Neptune and Oil Spills
Neptune governs oil, among other things. So, when there were two major oil spills over the weekend, one in San Francisco Bay, and another in the Black Sea, astrologers began looking at the bigger picture (the outer planets). Linda Rose looks at Uranus in Pisces, calling its era "Water Gone Wild" in her post, oily birds make me cry. They make me cry, too, and I'm sure those images are painful to all that love the natural world.
Lately, I've been reading Jessica Murray's book Soul-Sick Nation, in which she looks at geopolitical events through the lens of astrology. And since she also lives in the Bay Area, I decided to get her take on the oil spills. We talked about collective denial, and how we're aware that oil as an energy damages the planet via its extraction and fumes, yet the dependency continues. But here it is up in our faces, in the immediate environment, cracking through that denial, fouling the beaches.

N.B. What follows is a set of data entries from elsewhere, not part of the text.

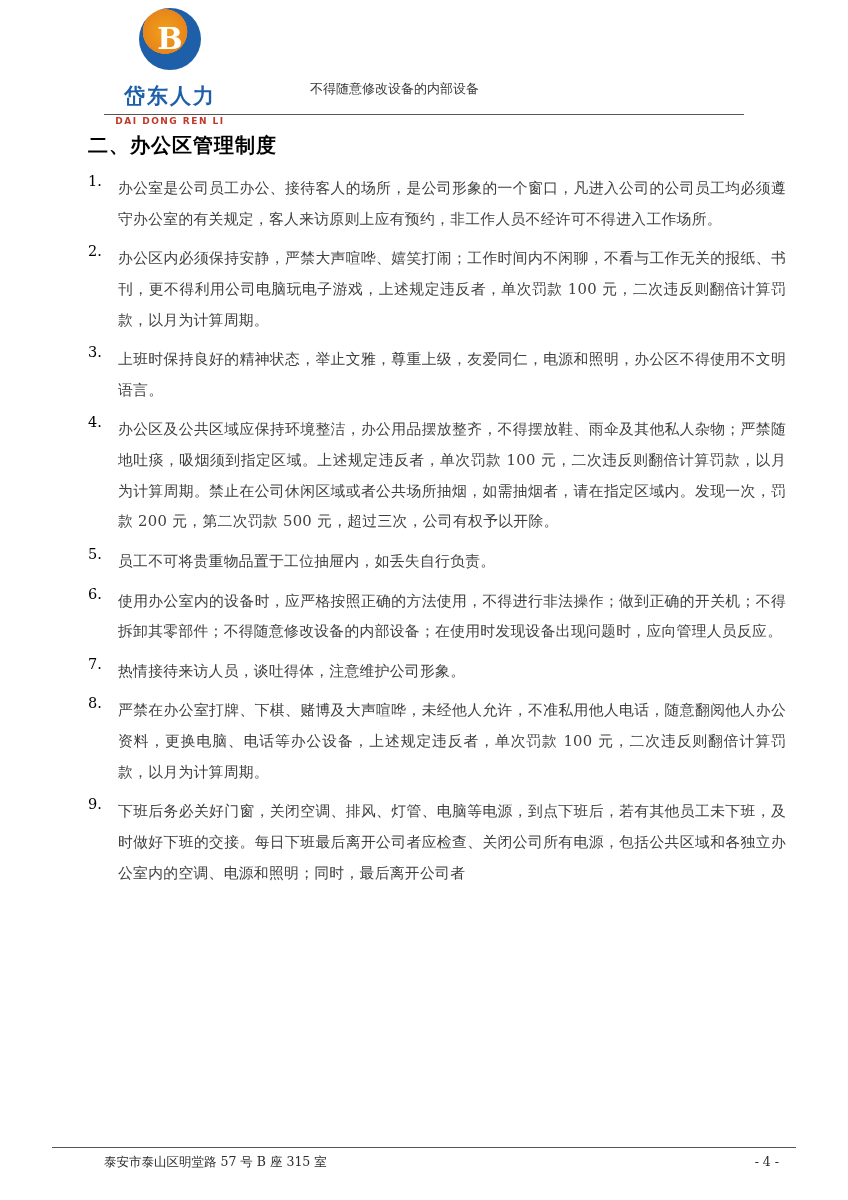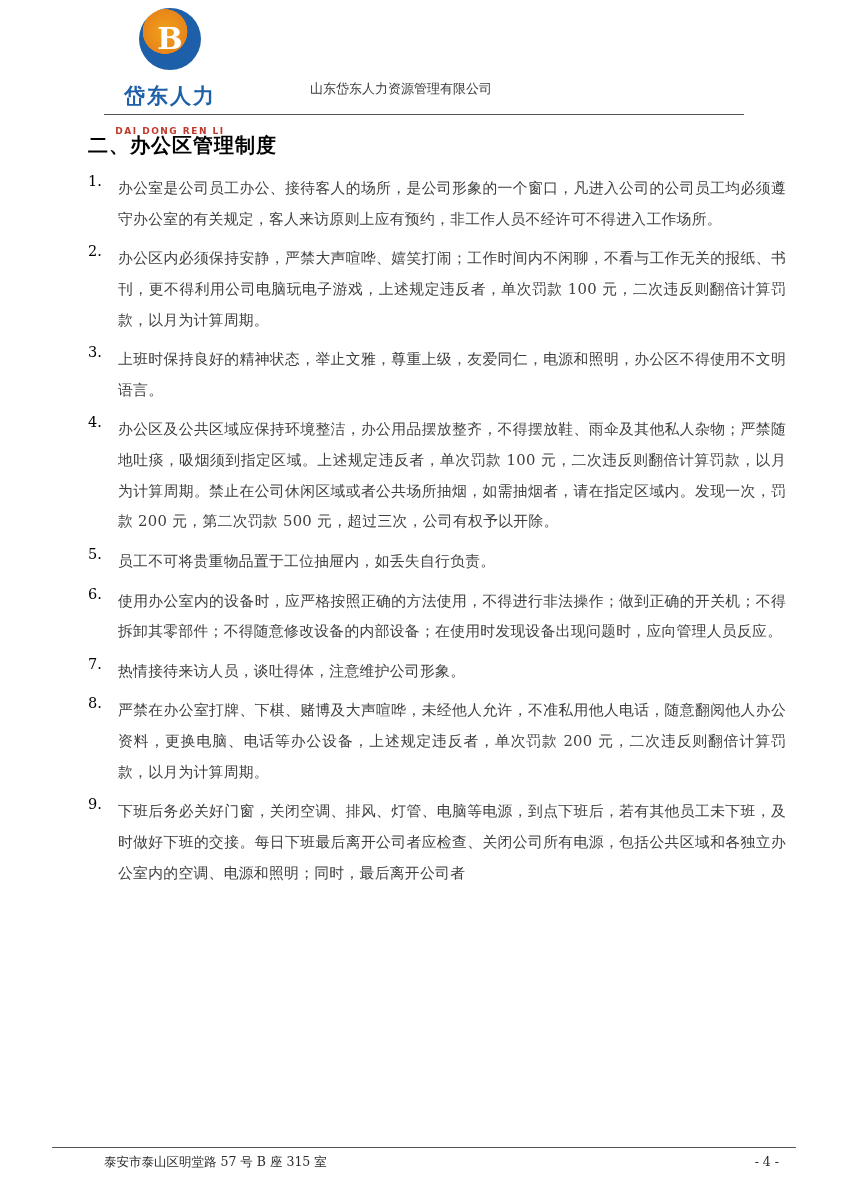"山东岱东人力资源管理有限公司" div.company-name { text: 山东岱东人力资源管理有限公司 -> 不得随意修改设备的内部设备 }
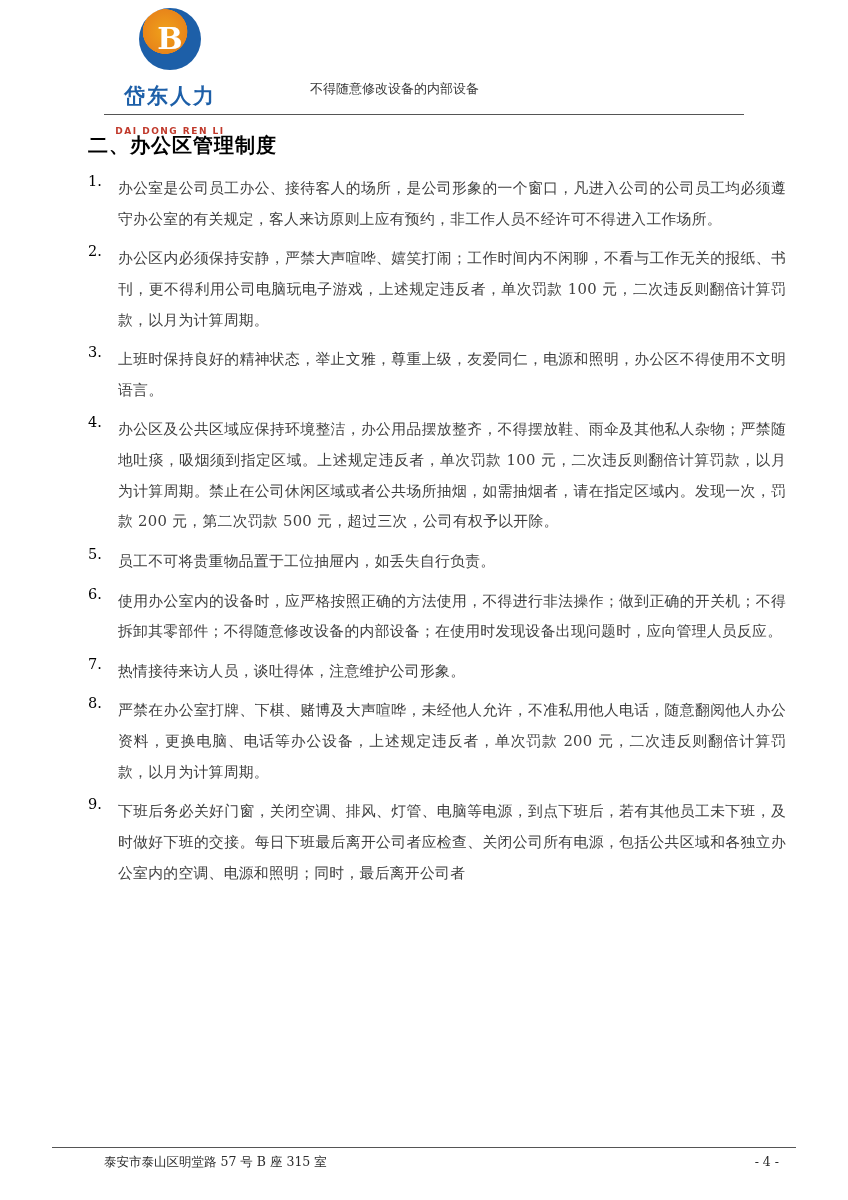"DAI DONG REN LI" .logo-sub { margin-top: 16px -> 6px }
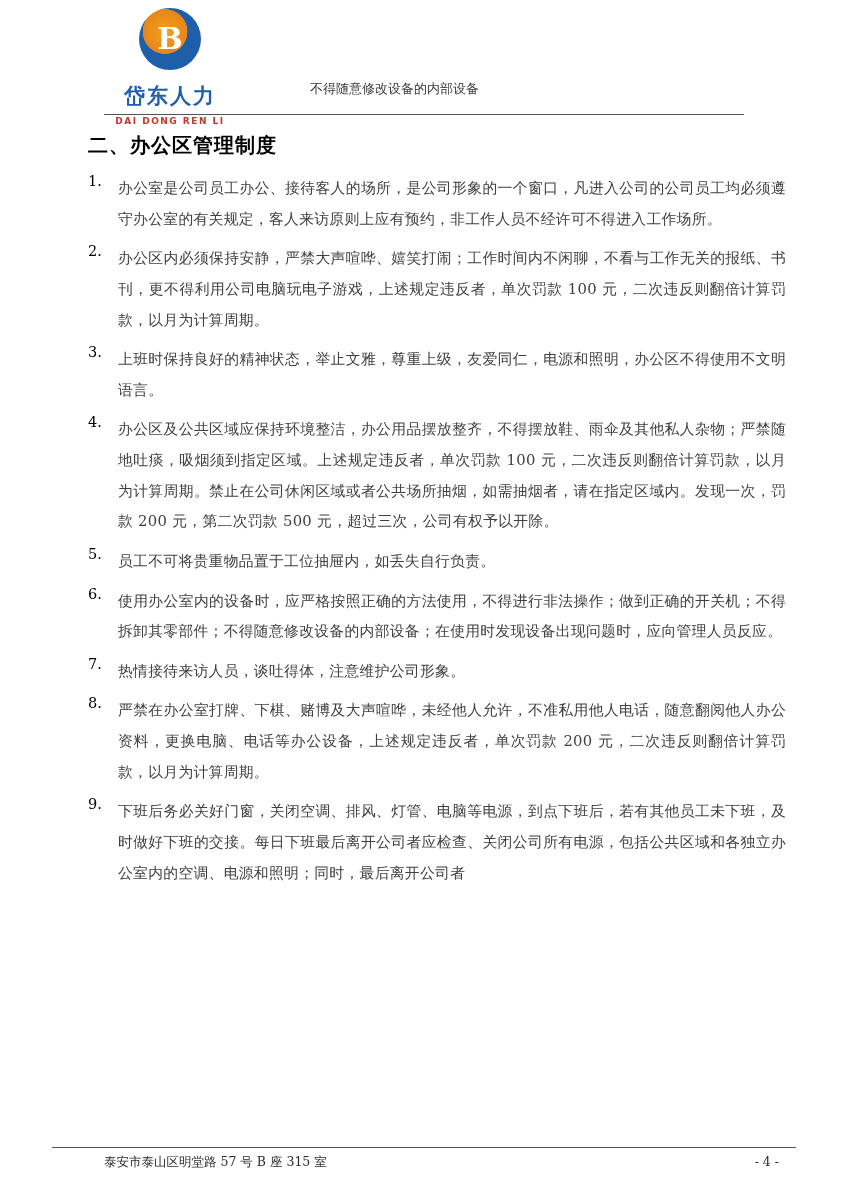"严禁在办公室打牌、下棋、赌博及大声喧哗，未经他人允许，不准私用他人电话，随意翻阅" div.para { text: 200 -> 100 }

Writes Murray, "The hideous oil spills in San Francisco Bay and the Black Sea occurred just before and after the New Moon this month, when Neptune (oil) was squaring both the Sun and the Moon. It seems to be an early expression of the big bombshell transit of the season -- Jupiter conjunct Pluto -- which were seven degrees apart when the first spill occurred."
"Jupiter expands whatever it touches, while Pluto symbolizes the dark laws of destruction/renewal. All things Plutonian are expressed in exaggerated form under skies like these. The sheer size of the Black Sea spill -- the very name is a hybrid of Pluto (the color black) and Neptune (governor of the sea) -- said to be the third largest in history, and the proximity to urban shores of the one in San Francisco, makes these oil spills perversely successful. It puts the epitomical archetypal dread of humanity - the spectre of ecocide -- right in our face, writ large (Jupiter)."
Murray calls astrology a spiritual language through which we can understand cosmic principles. Studying the slow-moving outer planets helps us take the long view. Sometimes happenings like these shock us awake, turning a tragedy into a catalyst for change in the end.